JÉRÔME DUPUIS
Des milliers de feuillets inédits : les trésors retrouvés de Louis-Ferdinand Céline
Disparus en 1944, des milliers de feuillets inédits de l’écrivain, auteur de « Voyage au bout de la nuit » et de « Mort à crédit », viennent de resurgir dans des circonstances étonnantes. « Le Monde », qui révèle cette découverte, a remonté leur piste de la Libération à aujourd’hui.
Il l’a hurlé si fort et si souvent que même ses plus fervents admirateurs avaient fini par en douter. Et pourtant, jusqu’à son dernier souffle, Louis-Ferdinand Céline, mort en 1961, n’a cessé de le répéter : en 1944, alors qu’il venait de s’enfuir en catastrophe vers l’Allemagne nazie avec les ultras de la Collaboration, des pillards ont forcé la porte de son appartement de Montmartre et lui ont volé de volumineux manuscrits, pour une large part inédits. Parmi eux, a-t-il toujours proclamé, celui de Casse-pipe, le roman qui devait former un triptyque avec ses deux chefs-d’œuvre Voyage au bout de la nuit (1932) et Mort à crédit (1936). Seules quelques pages de ce roman étaient parvenues jusqu’à nous.
Oui, Céline l’a hurlé sur tous les tons. Dans D’un château l’autre, en 1957 : « Ils m’ont rien laissé… pas un mouchoir, pas une chaise, pas un manuscrit… » Dans une lettre à son ami Pierre Monnier, en 1950 : « Il faut le dire partout si Casse-pipe est incomplet c’est que les Epurateurs ont balancé toute la suite et fin, 600 pages de manuscrit dans les poubelles de l’avenue Junot. » Et d’ajouter que ces « pillards » avaient également dérobé un épais manuscrit intitulé La Volonté du roi Krogold, quasiment inédit lui aussi. Quelques jours avant sa mort, le romancier écrivait encore dans Rigodon : « On m’a assez pris, on m’a assez dévalisé, emporté tout ! Hé, je voudrais qu’on me rende ! »

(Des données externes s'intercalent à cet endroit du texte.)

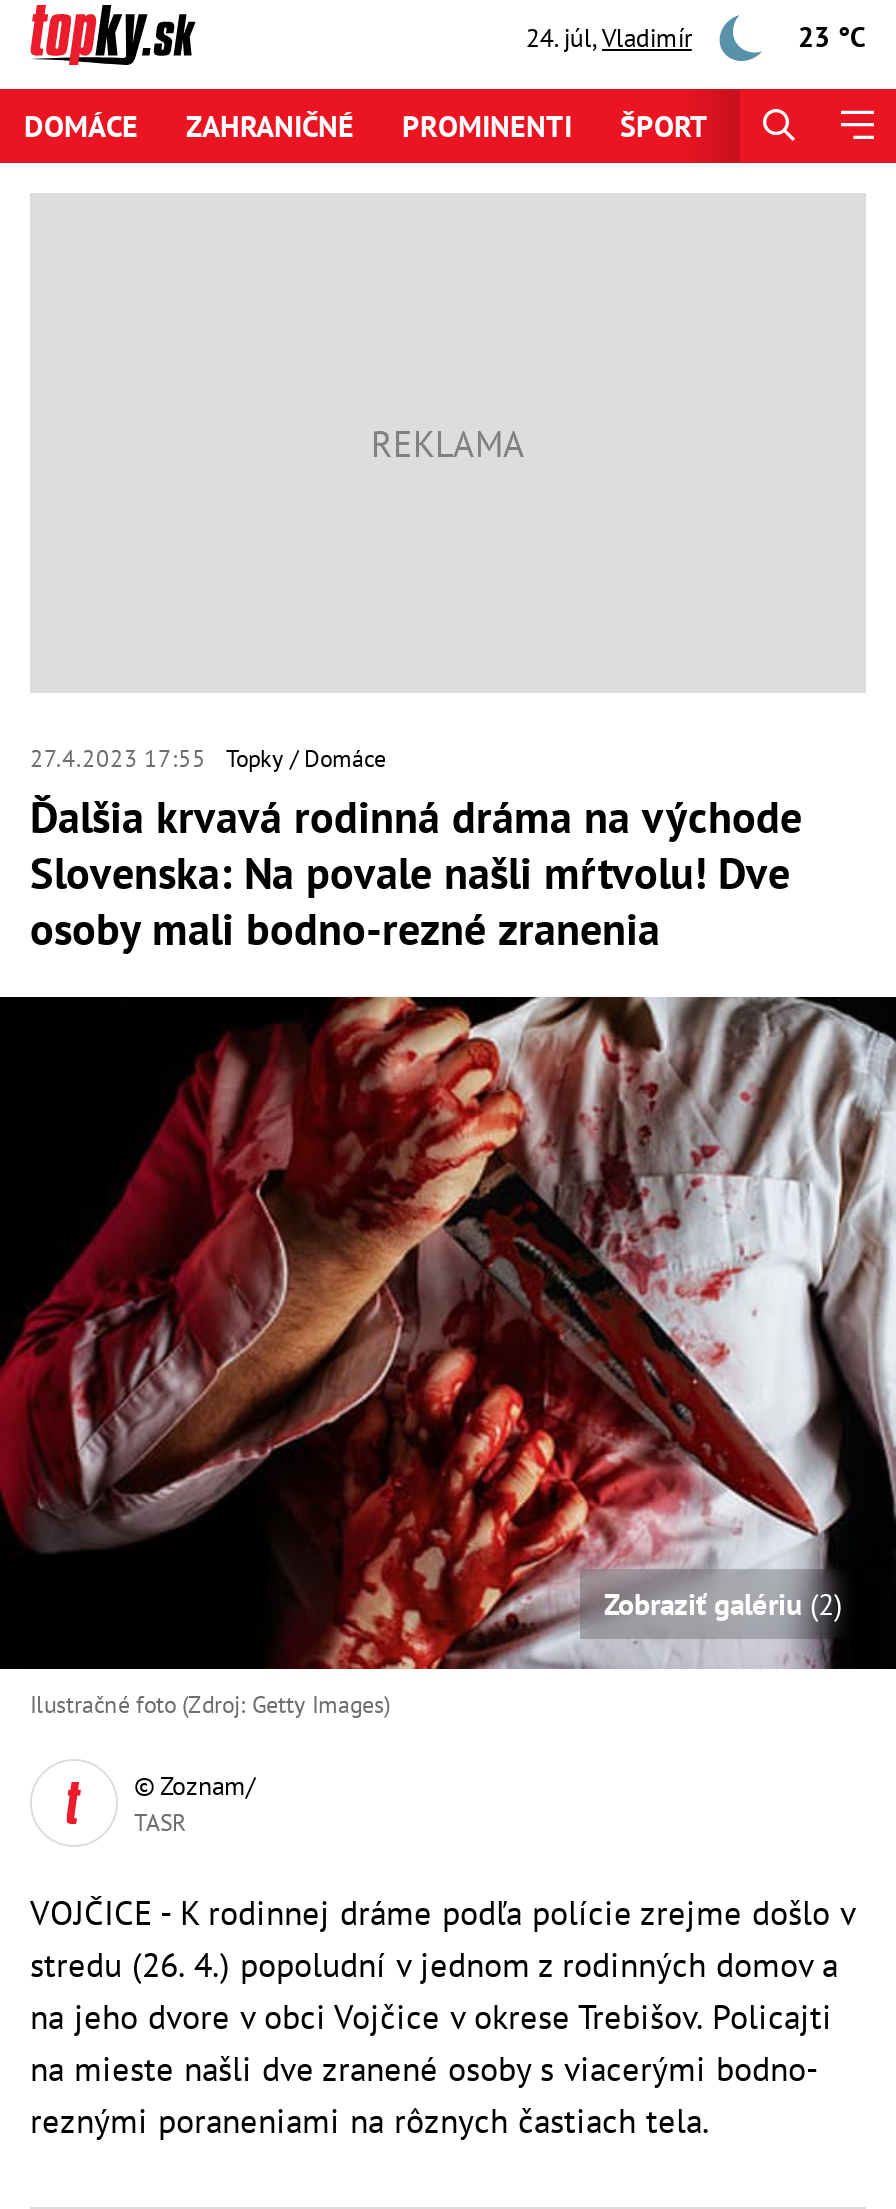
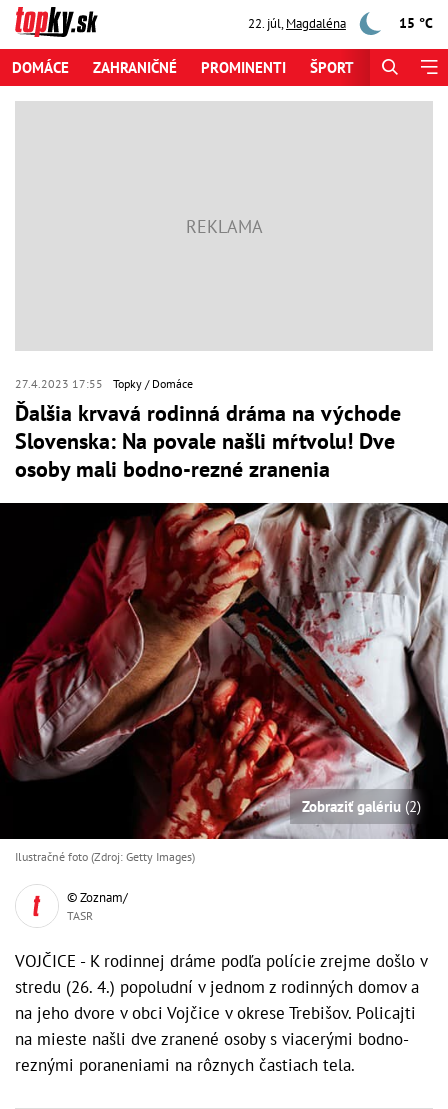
- 24. júl, Vladimír
+ 22. júl, Magdaléna

- 23 °C
+ 15 °C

Lui « rendre » ? Depuis 1944, tout ce que la « Célinie » compte de biographes, d’exégètes et de marchands d’autographes a tenté de remonter la piste de ce trésor de papier. Ils ont interrogé les survivants du Montmartre de la Libération. Retrouvé des descendants des fameux « épurateurs ». Guetté le moindre indice dans les ventes aux enchères de province. En vain. Les manuscrits avaient bel et bien disparu. A tout jamais, avait-on fini par se résigner.
Légende noire
Restait donc la légende de Louis-Ferdinand Céline (1894-1961), qui, avec Voyage au bout de la nuit et sa « trilogie allemande » d’après-guerre – D’un château l’autre, Nord et Rigodon – est considéré comme un géant littéraire du XXe siècle. Restait aussi une légende noire, celle de l’auteur de terribles pamphlets antisémites – Bagatelles pour un massacre (1937), L’Ecole des cadavres (1938) –, qui s’est exilé six années au Danemark pour échapper à la prison. Reste enfin l’image du « clochard de Meudon » finissant sa vie dans la maison de la banlieue ouest de Paris, au milieu de ses chiens, en vitupérant un monde qui lui faisait horreur.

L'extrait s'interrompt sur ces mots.